◆ Exercise description ◆
Within the entries below, find the portion that opens with the line containing "As such, it" and closes with the line containing "when prompted to.". Retype that portion exactly and only.

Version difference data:
::::::::::
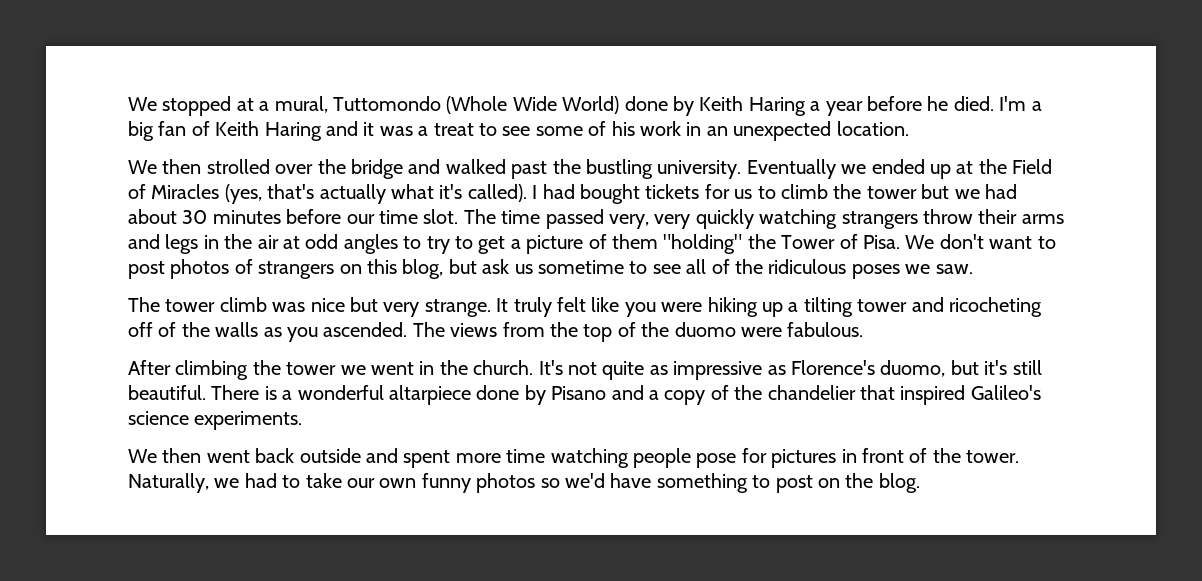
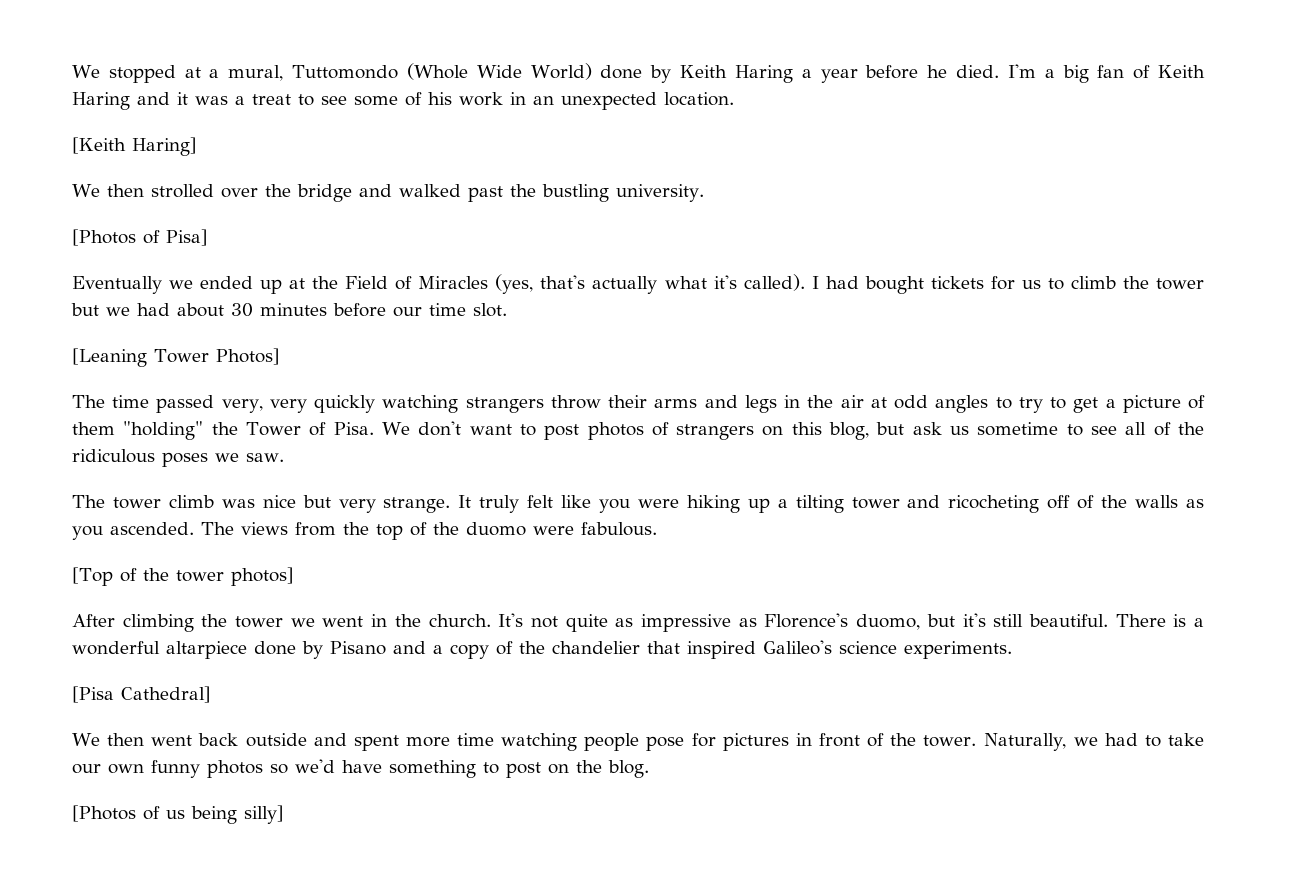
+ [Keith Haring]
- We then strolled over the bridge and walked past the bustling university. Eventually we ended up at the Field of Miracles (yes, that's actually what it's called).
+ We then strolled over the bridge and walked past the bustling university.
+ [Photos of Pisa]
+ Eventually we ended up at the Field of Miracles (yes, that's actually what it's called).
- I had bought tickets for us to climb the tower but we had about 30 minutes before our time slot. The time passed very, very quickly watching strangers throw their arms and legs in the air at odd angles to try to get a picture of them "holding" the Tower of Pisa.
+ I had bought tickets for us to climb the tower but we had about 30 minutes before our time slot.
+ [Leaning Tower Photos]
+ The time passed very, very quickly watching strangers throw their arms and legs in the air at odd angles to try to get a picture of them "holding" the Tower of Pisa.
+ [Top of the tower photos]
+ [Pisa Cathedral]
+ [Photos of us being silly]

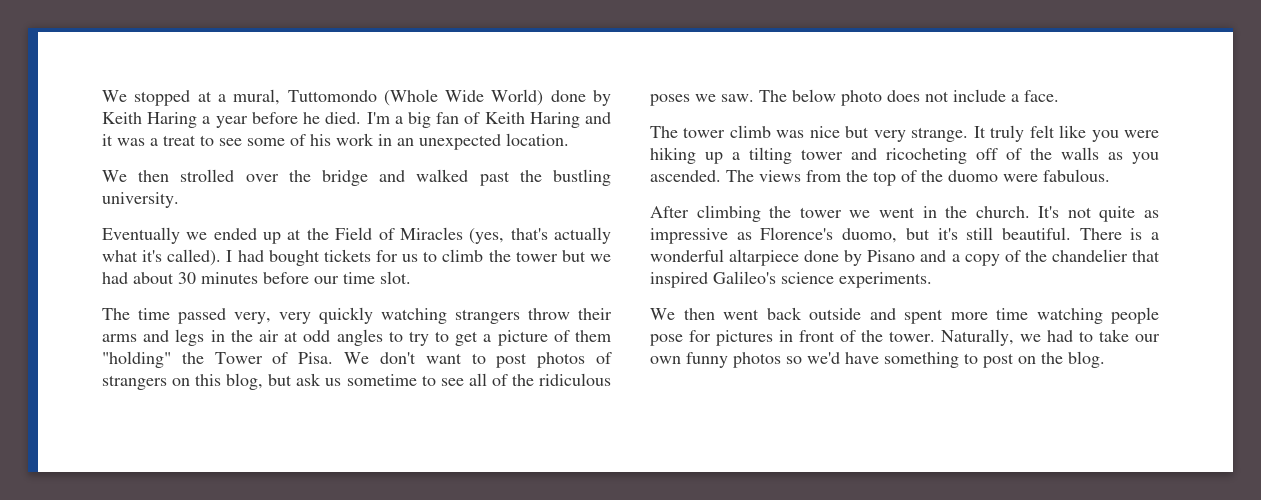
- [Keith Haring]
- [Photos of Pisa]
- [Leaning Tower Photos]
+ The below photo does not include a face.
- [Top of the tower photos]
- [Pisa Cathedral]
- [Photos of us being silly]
::::::::::
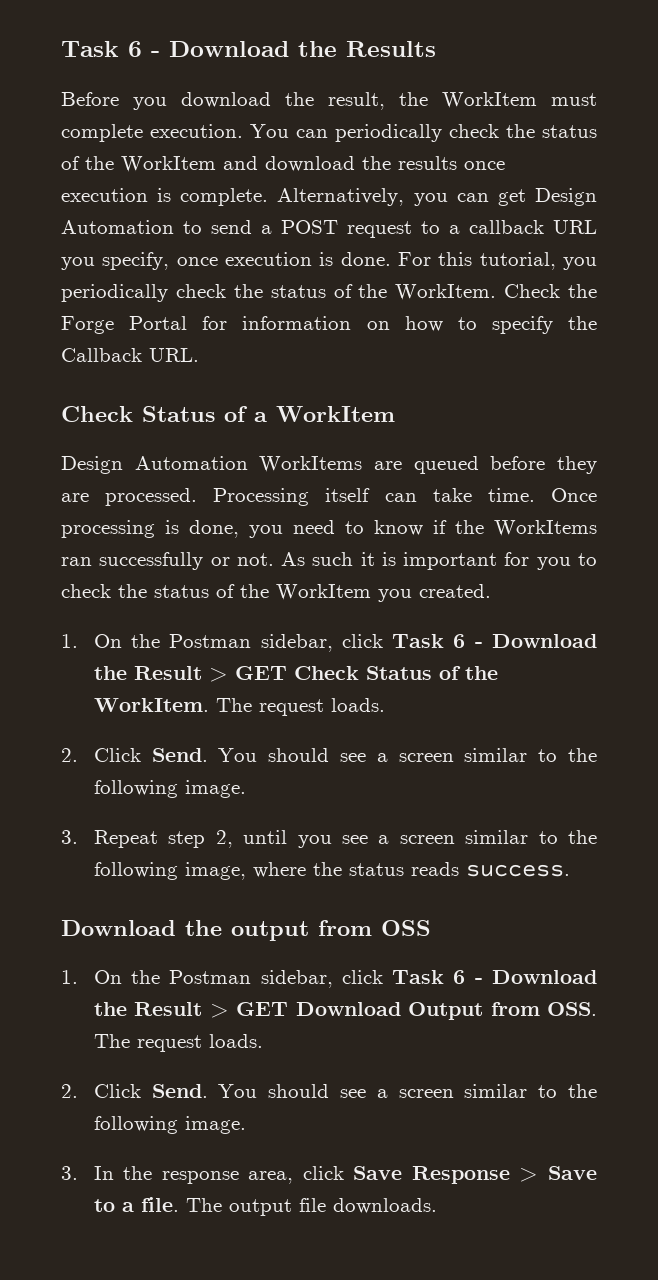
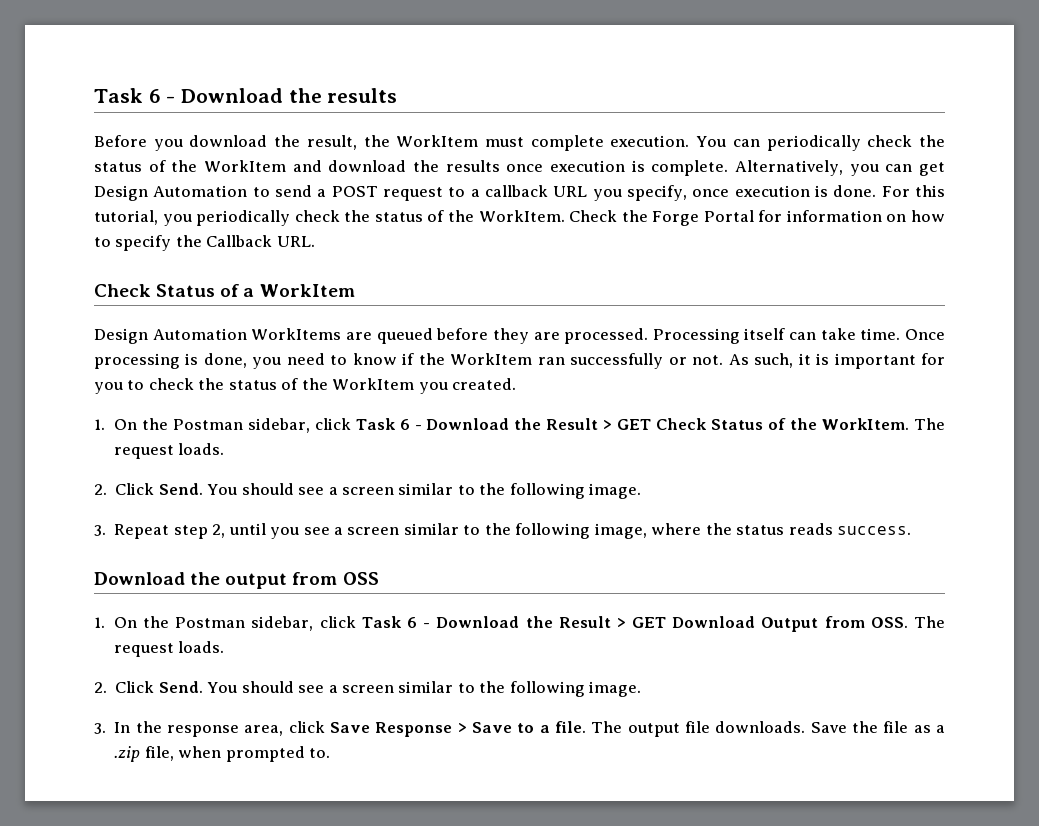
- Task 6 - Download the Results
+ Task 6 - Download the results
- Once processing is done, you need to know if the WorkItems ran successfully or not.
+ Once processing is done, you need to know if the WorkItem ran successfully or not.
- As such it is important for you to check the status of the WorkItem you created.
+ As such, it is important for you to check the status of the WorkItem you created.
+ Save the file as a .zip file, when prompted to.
::::::::::
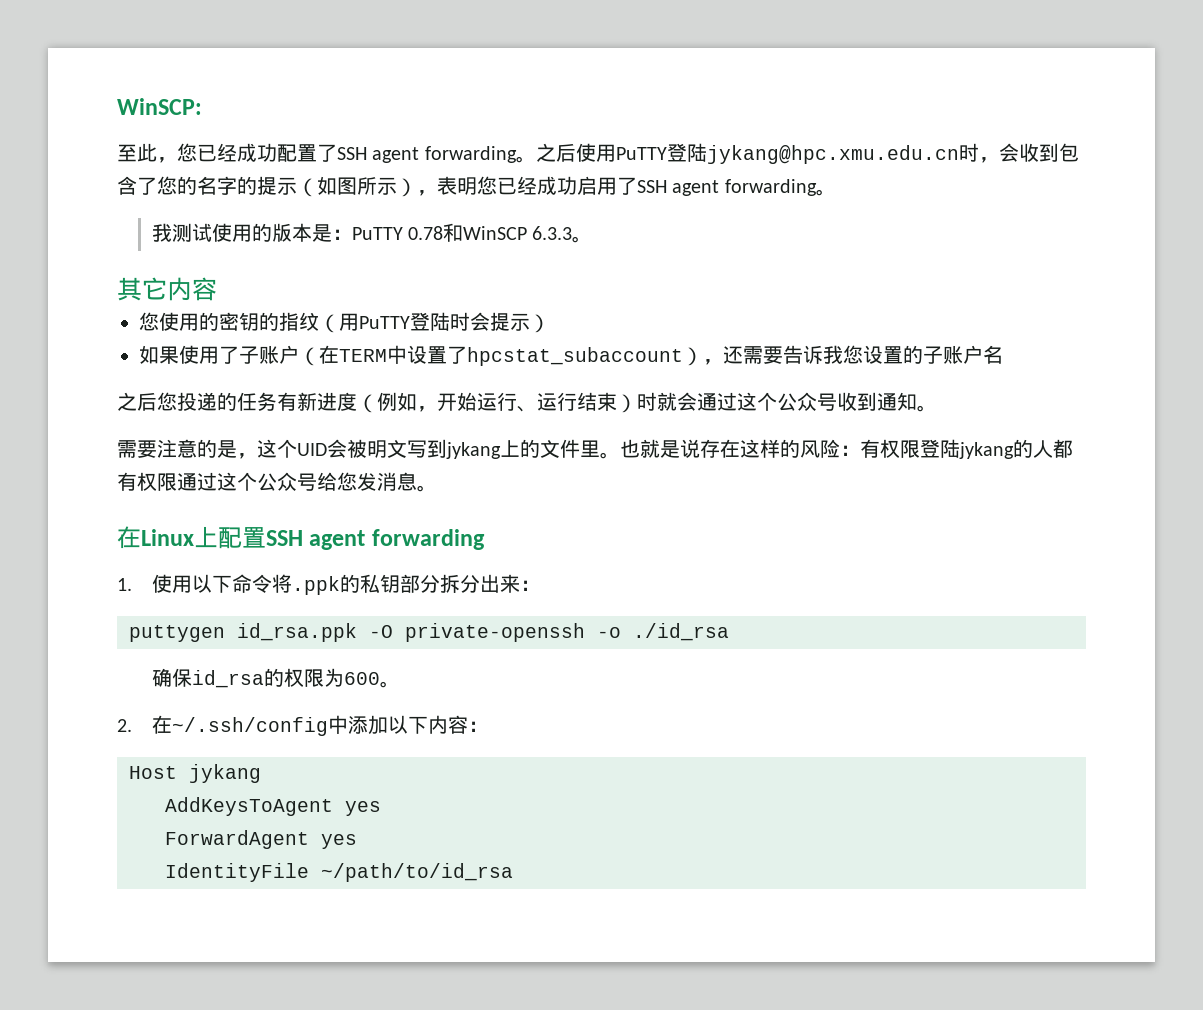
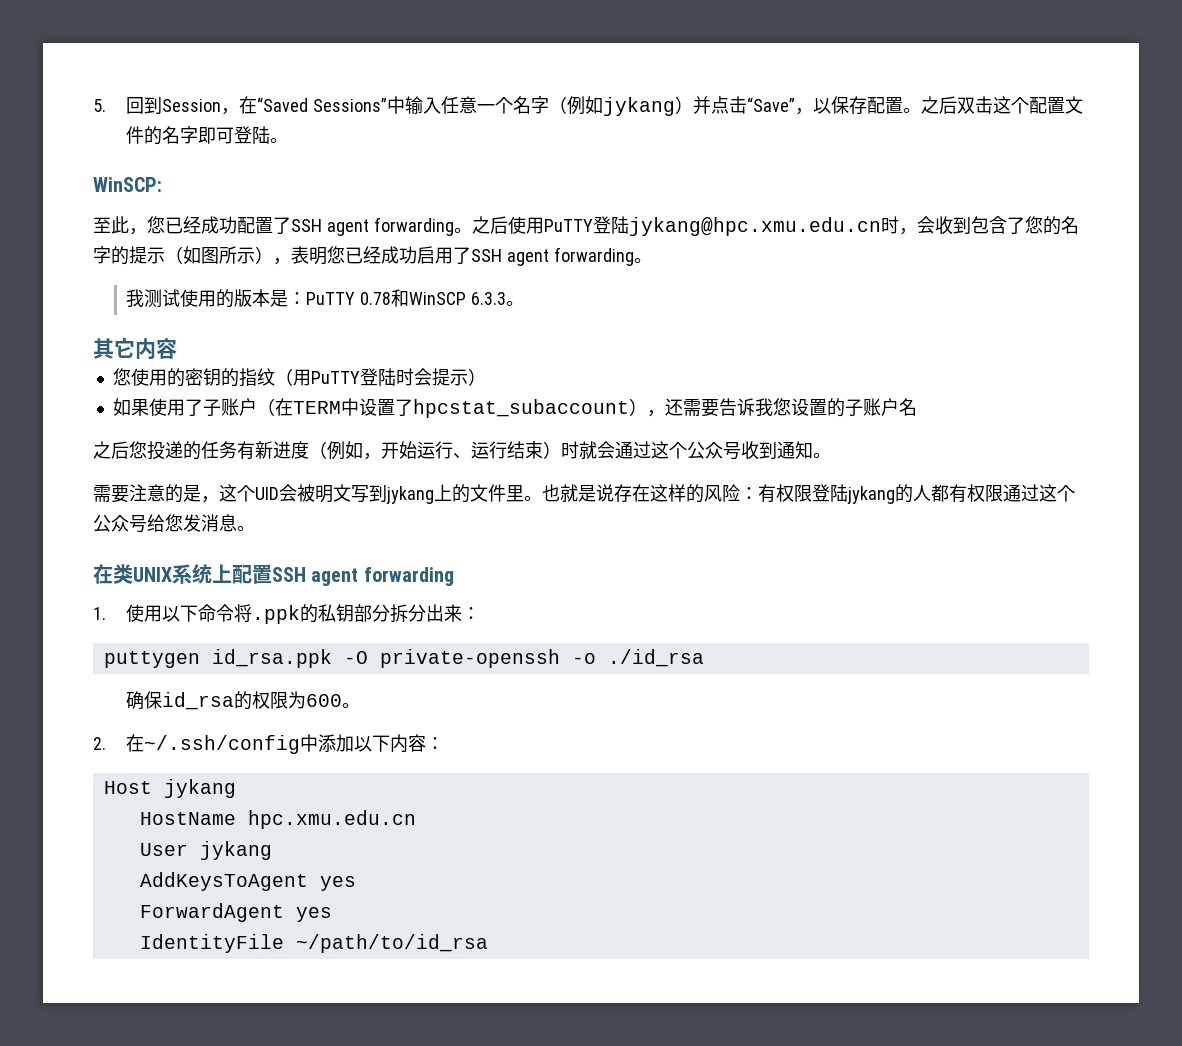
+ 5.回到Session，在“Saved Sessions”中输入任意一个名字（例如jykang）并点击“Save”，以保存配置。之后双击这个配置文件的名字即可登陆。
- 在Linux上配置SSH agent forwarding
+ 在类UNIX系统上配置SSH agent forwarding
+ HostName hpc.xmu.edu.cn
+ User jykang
::::::::::
◆ Output below ◆
+ As such, it is important for you to check the status of the WorkItem you created.
+ Save the file as a .zip file, when prompted to.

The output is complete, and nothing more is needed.